> _Activity_: Below are the records; give again exactly the lines from the one containing "html: none ->" through the one containing "пропускная способность сети", leaving out pictures.

> _Given entries_:
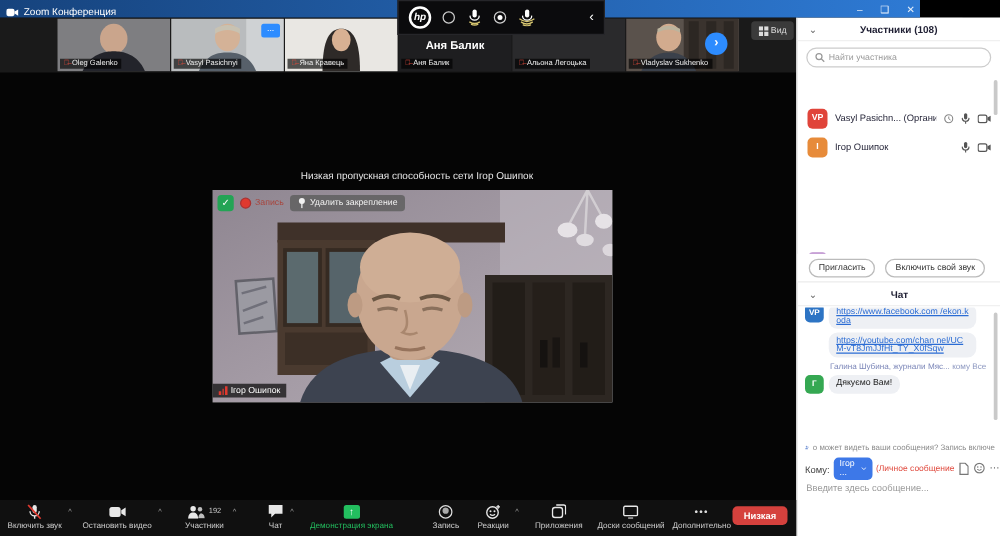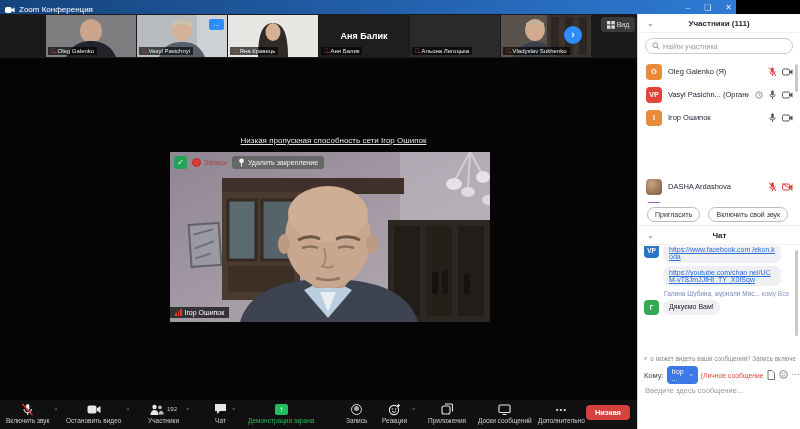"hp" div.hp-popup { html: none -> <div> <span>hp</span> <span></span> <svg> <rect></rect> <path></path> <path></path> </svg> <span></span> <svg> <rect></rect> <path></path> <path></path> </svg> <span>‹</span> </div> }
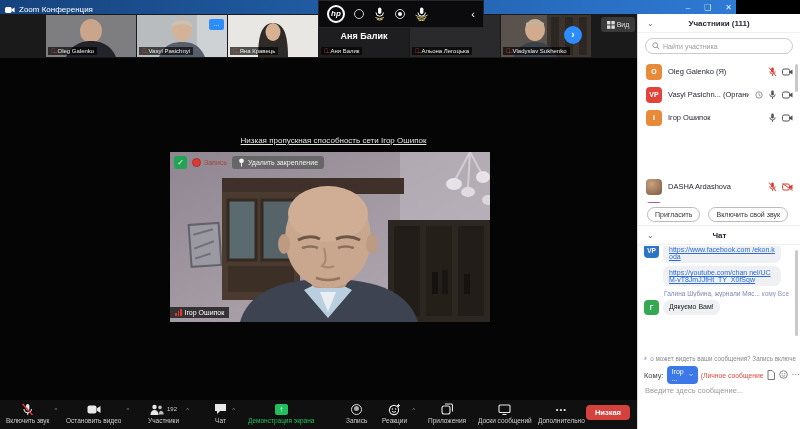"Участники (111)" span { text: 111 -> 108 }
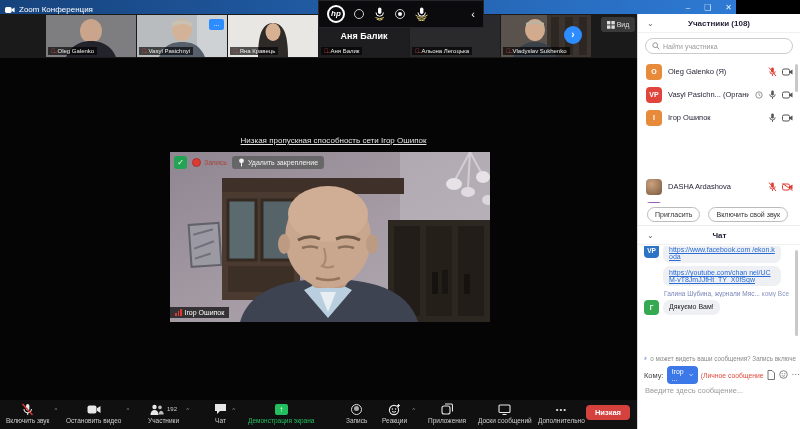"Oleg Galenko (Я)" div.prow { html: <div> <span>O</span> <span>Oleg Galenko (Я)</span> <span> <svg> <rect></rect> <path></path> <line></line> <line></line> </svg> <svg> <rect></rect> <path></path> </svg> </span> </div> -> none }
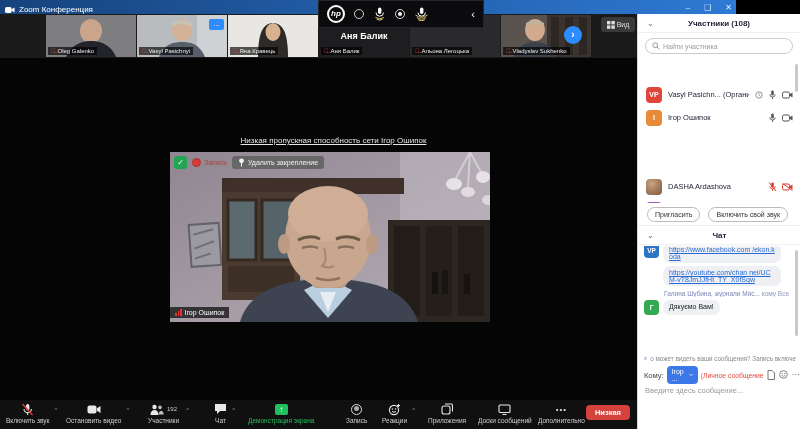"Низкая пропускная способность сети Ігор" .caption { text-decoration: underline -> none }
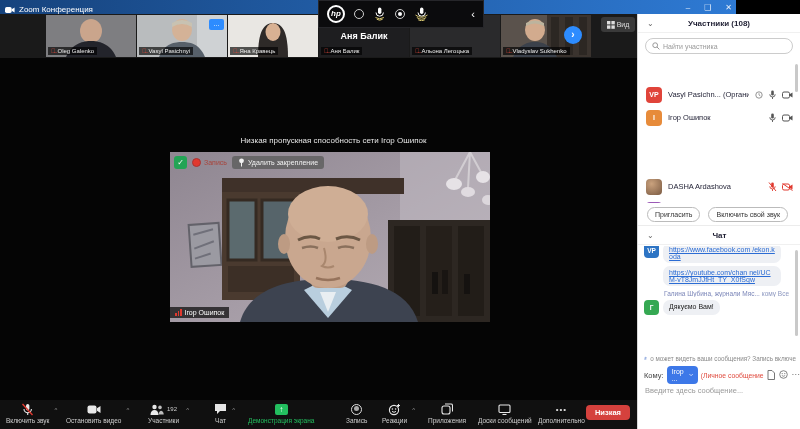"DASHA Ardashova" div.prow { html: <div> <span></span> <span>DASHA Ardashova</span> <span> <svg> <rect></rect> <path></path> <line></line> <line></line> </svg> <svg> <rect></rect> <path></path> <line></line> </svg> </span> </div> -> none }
---
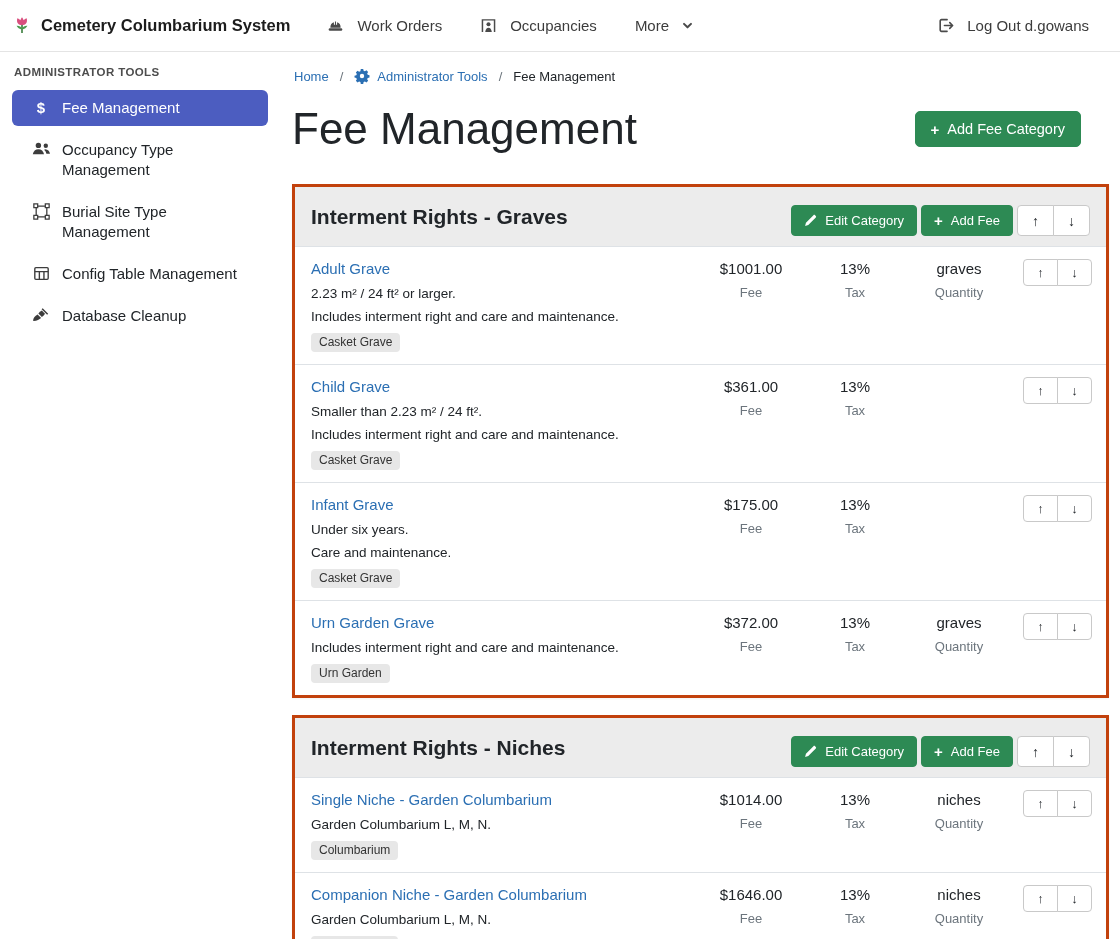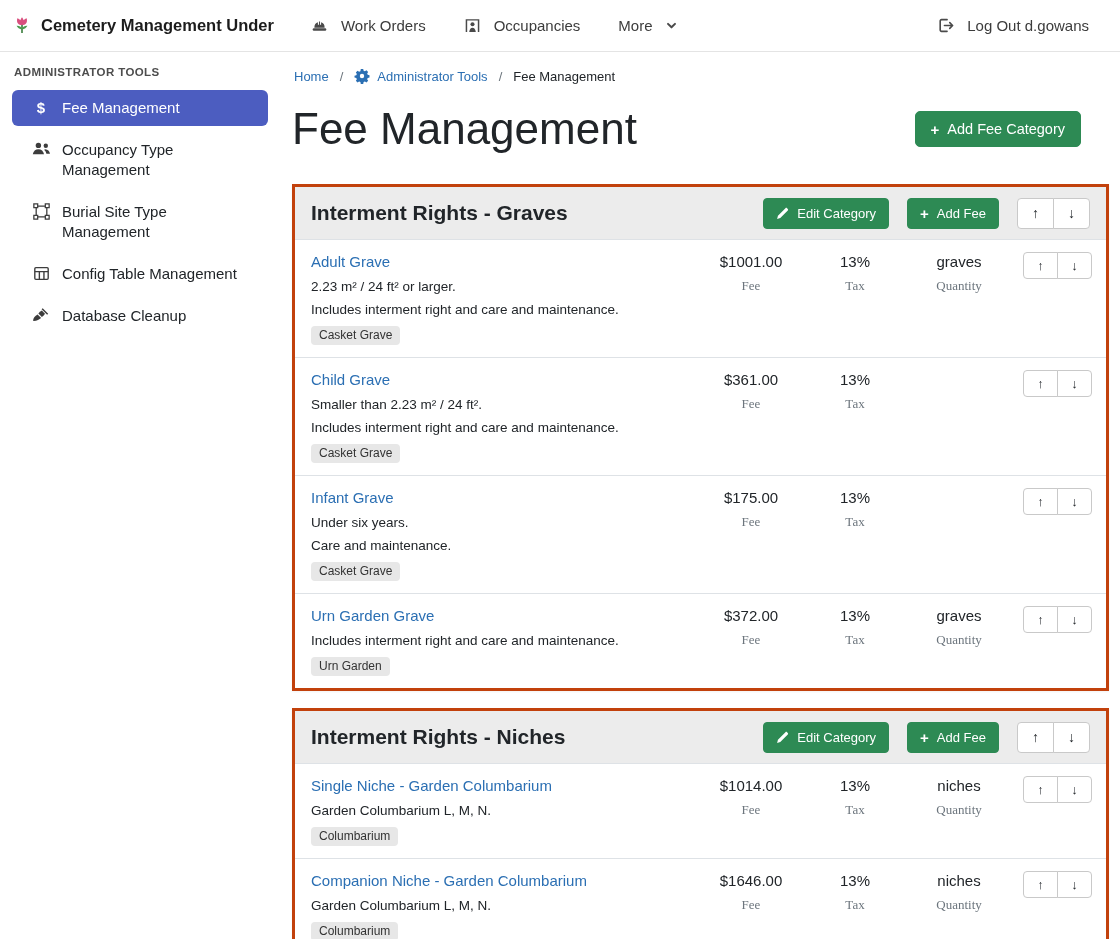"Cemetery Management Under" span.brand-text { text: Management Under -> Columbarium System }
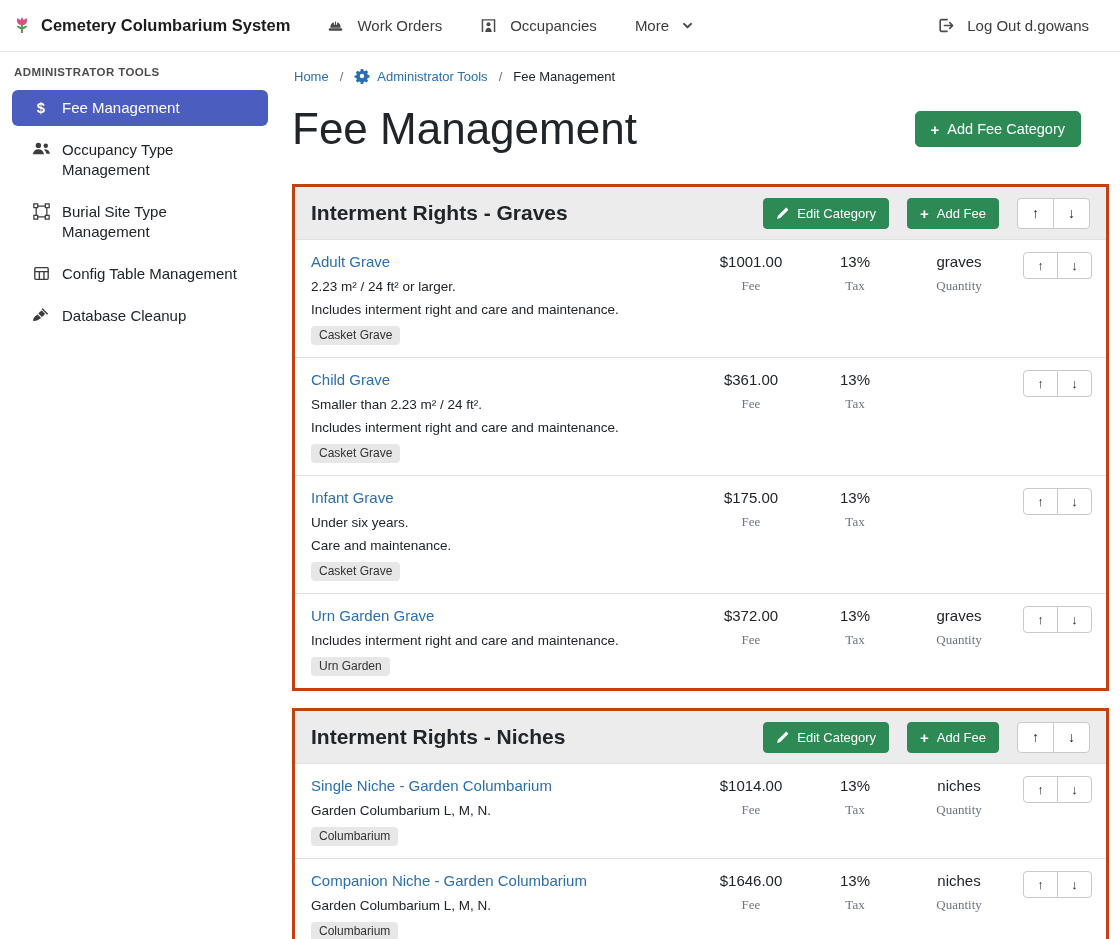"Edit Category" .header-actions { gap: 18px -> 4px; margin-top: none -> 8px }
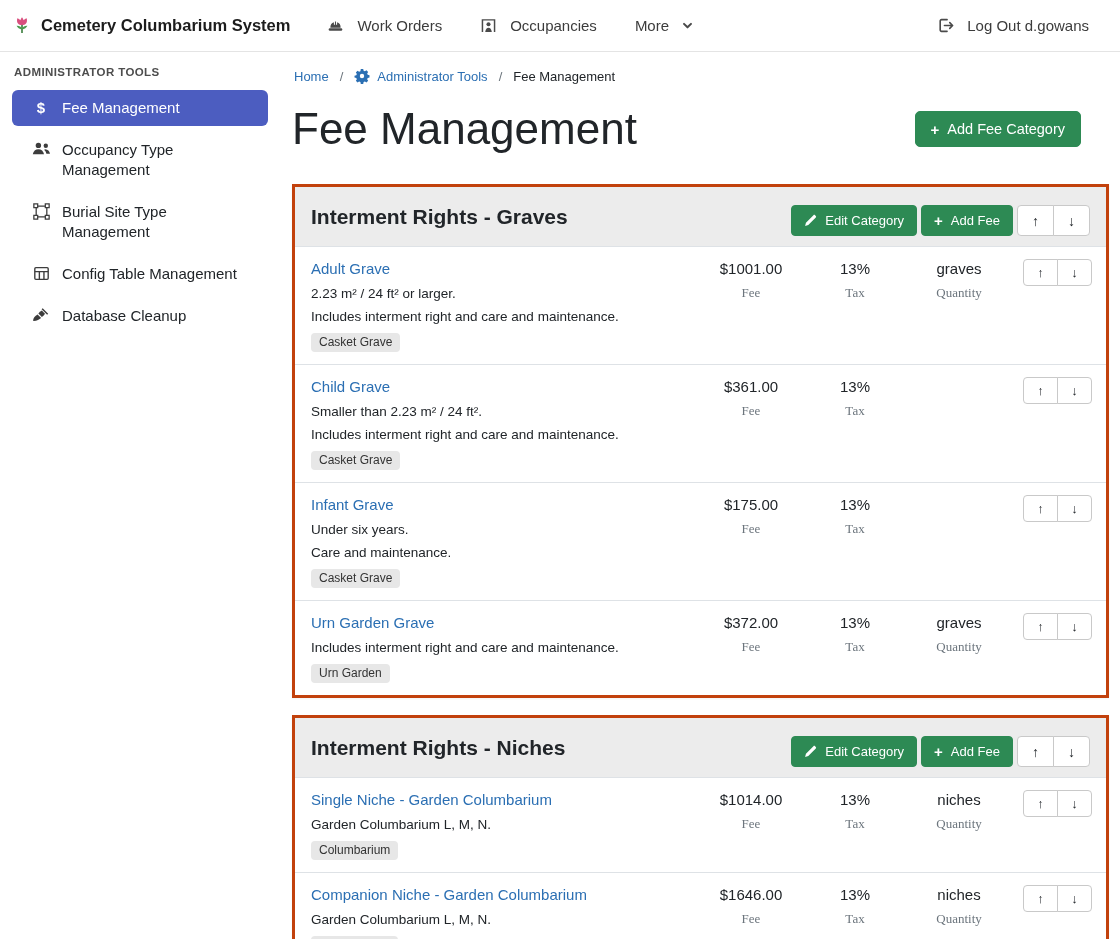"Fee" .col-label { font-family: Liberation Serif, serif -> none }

> _Written reply_:
"hp" div.hp-popup { html: none -> <div> <span>hp</span> <span></span> <svg> <rect></rect> <path></path> <path></path> </svg> <span></span> <svg> <rect></rect> <path></path> <path></path> </svg> <span>‹</span> </div> }
"Участники (111)" span { text: 111 -> 108 }
"Oleg Galenko (Я)" div.prow { html: <div> <span>O</span> <span>Oleg Galenko (Я)</span> <span> <svg> <rect></rect> <path></path> <line></line> <line></line> </svg> <svg> <rect></rect> <path></path> </svg> </span> </div> -> none }
"Низкая пропускная способность сети Ігор" .caption { text-decoration: underline -> none }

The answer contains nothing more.